I thank my hon. Friend for that intervention. I want to get to the crucial part of the debate, which is the issue of whether it is appropriate to put all the targets into the energy efficiency programmes and the particular bands that the Bill provides for. It is a perfectly legitimate approach, but the Government are already considering many more comprehensive programmes of energy efficiency. As it stands, the Bill proposes using standard assessment procedure ratings, and requiring all fuel-poor households, except those defined as hard to treat, to be upgraded to a SAP 81 rating by 2016. That ignores the diversity of the UK housing stock, more than 40 per cent. of which has a SAP rating of between 39 and 54, and ignores the diversity of the people in them. Coupled with an absolute duty, that is an extraordinary commitment to seek to bind any Government to.
Hon. Members seem sometimes to forget that there are only two ways of providing finance for such programmes. Either the obligation falls on the energy companies and they recoup the costs by loading them on to everyone else's bills, or the obligation falls on the taxpayer. While the principles behind the Bill—improving energy efficiency in a bid to prevent fuel poverty—are sound, the targets are uncosted, unrealistic and not thought through.

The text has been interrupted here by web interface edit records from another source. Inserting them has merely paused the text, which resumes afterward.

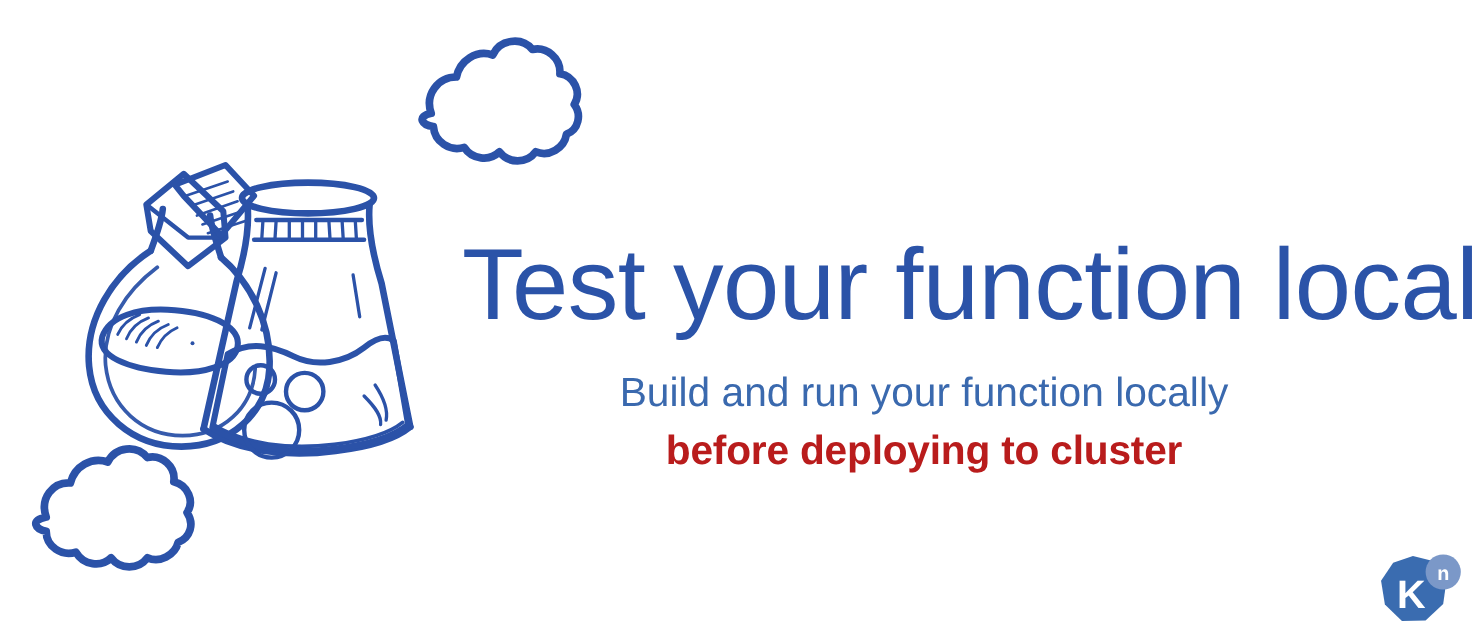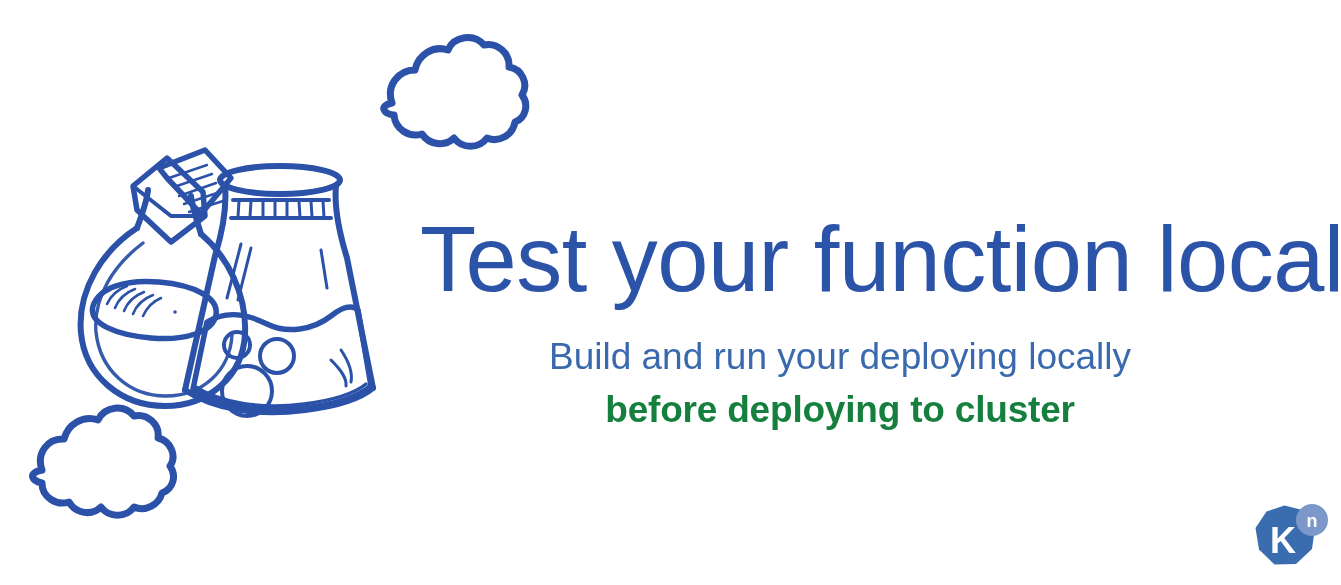--- a/index.html
+++ b/index.html
@@ -62,21 +62,21 @@
     font-family: "Liberation Sans", sans-serif;
     font-size: 37px;
     font-weight: 400;
     line-height: 1.42;
     color: #3A69AE;
     margin: 0;
     white-space: nowrap;
   }
   .subline-strong {
     font-weight: 700;
-    color: #15803d;
+    color: #b91c1c;
     letter-spacing: -0.2px;
   }
 
   
   .logo {
     position: absolute;
     left: 1252px;
     top: 502px;
     width: 82px;
     height: 72px;
@@ -234,21 +234,21 @@
         <circle cx="222" cy="218" r="17"></circle>
         <circle cx="192" cy="253" r="25"></circle>
       </g>
 
     </g>
   </svg>
 
   <div class="text-block">
     <h1 class="headline">Test your function locally</h1>
     <div class="subline-wrap">
-      <p class="subline">Build and run your deploying locally</p>
+      <p class="subline">Build and run your function locally</p>
       <p class="subline subline-strong">before deploying to cluster</p>
     </div>
   </div>
 
   <svg class="logo" viewBox="0 0 82 72" xmlns="http://www.w3.org/2000/svg">
 
     <path d="M32.5 3.5
              L52.5 8.5
              L63 25.5
              L60 47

The Bill proposes that existing homes with fuel-poor inhabitants should be upgraded to a SAP 81 rating—that is, a band B grade—or a band C rating if they are hard-to-treat homes. As the hon. Member for Somerton and Frome has said, he is prepared to reduce that level, but it is currently estimated that only 1 million-odd homes in Britain today have been brought to the band C standard. Indeed only 30,000 properties in England are at the band B standard. The average SAP rating of all homes is only 50 at the moment. Therefore, even with the proposals that he might make, we think that this is an unrealistic target.